Keane, speaking to independent firearms journalist Stephen Gutowski, described the measure as “​​just fraught with opportunities for abuse.”

“You have an invasion of privacy,” he said, going on to detail how the existence of any database—in anyone’s hands—could be seized by government agents.

“It’s given to law enforcement or ATF and then all of a sudden law enforcement shows up at your door and says let’s see what you purchased… you have privacy issues wrapped around the exercise of a fundamental constitutional right. It’s very, very troubling,” he said. “They want to see what you’re buying so they can stop you from buying it.”

On Friday, The Daily Beast asked NSSF how its deal with Cambridge Analytica and its apparent accumulation of consumer purchases doesn’t violate its long-held stance that such a database would be an invasion of privacy. The organization did not respond before this story published.

However, on his podcast appearance, Keane stressed that there are no exceptions.

“You could have a registry of gun owners maintained by private corporations, which is concerning the same way a government database would be concerning,” Keane said.

The NSSF has not received even a fraction of the scrutiny or hostility that anti-gun groups have directed at the National Rifle Association, which claims to represent individual gun owners but is deeply deferential to the industry. However, NSSF briefly received pressure following the murder of 20 first graders and six adults by a mass shooter at Sandy Hook Elementary School, because the industry group is based in the same town: Newtown, Connecticut.

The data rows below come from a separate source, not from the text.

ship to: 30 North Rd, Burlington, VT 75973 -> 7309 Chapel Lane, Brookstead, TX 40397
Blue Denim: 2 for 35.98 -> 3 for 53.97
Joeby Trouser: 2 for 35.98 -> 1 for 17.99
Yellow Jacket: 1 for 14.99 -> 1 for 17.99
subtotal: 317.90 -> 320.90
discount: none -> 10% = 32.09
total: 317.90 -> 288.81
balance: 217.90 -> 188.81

Everytown for Gun Safety, a group that advocates for stricter firearms laws, lambasted NSSF for what it called “shameless hypocrisy.”

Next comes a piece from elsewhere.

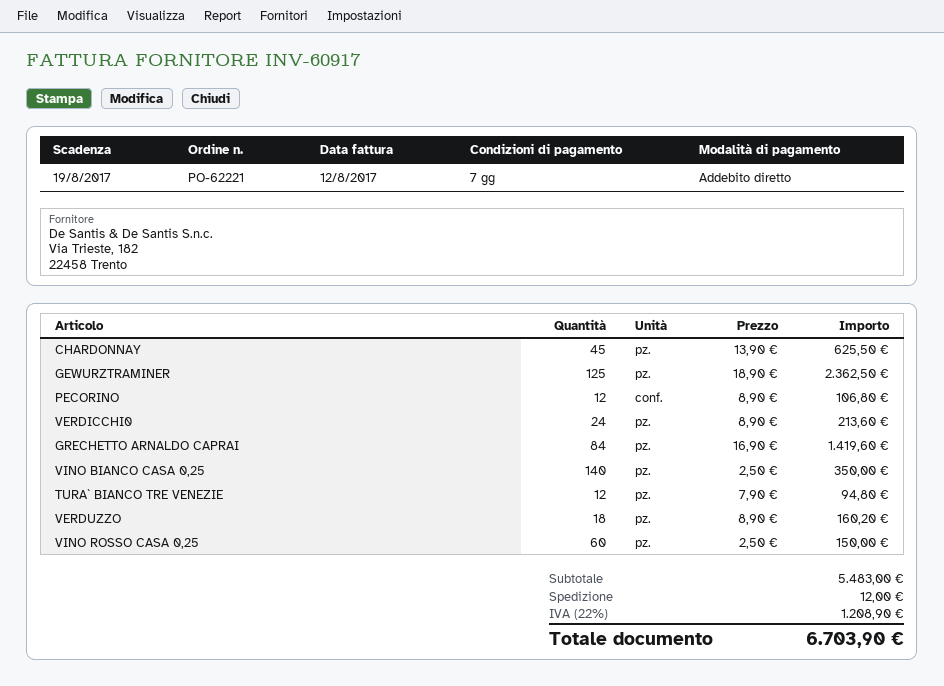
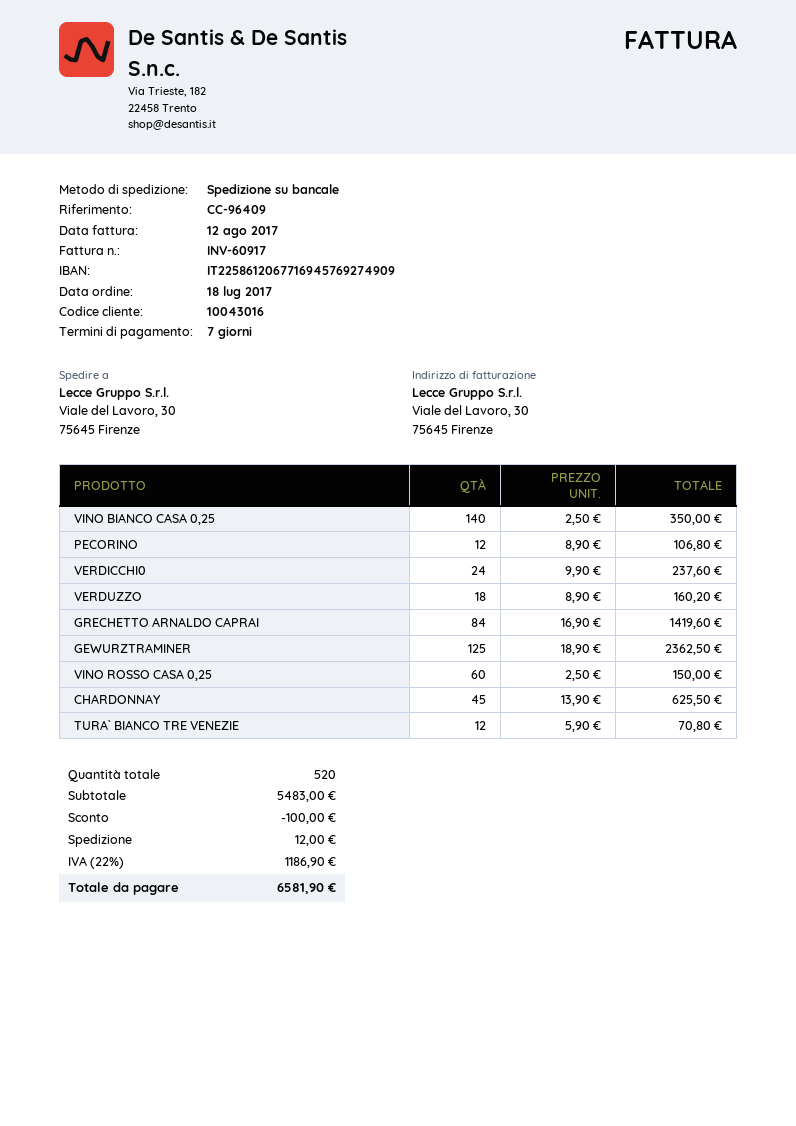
VERDICCHI0: 24 x 8.90 = 213.60 -> 24 x 9.90 = 237.60
TURA` BIANCO TRE VENEZIE: 12 x 7.90 = 94.80 -> 12 x 5.90 = 70.80
discount: none -> 100.00
tax: 22% = 1208.90 -> 22% = 1186.90
total: 6703.90 -> 6581.90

“The gun industry has spent decades fear-mongering about so-called registries of gun owners but it turns out all along the call was coming from inside the house,” said Nick Suplina, the group’s senior vice president of law and policy. “This type of shameless hypocrisy from NSSF is exactly what we’ve come to expect from an industry that is hell-bent on profit over everything else.”

Gunmakers have historically been terrible at keeping track of their own customers, according to former gun industry executive Ryan Busse, who wrote a tell-all book titled “Gunfight: My Battle Against the Industry That Radicalized America.” Manufacturers are kept out of the loop, because guns get sold from factories to wholesalers, who then place them at federally licensed dealers.

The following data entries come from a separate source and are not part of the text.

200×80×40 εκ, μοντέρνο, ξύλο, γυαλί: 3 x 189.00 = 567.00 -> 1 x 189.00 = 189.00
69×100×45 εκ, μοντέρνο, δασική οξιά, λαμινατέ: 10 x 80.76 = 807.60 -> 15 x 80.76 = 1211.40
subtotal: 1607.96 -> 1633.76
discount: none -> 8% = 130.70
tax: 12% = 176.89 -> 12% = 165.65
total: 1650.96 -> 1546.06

Busse told The Daily Beast that gun companies have only recently begun to get some visibility into their customers and their purchases through an alternate route: selling them model-specific accessories directly to individual customers online. He said this list would be a gold mine—one that stands diametrically opposed to a long-standing principle in American gun culture.

“It’s been a source of measurable frustration that they don’t know who their consumers are. If the NSSF has this list… that’s the height of irony,” he said.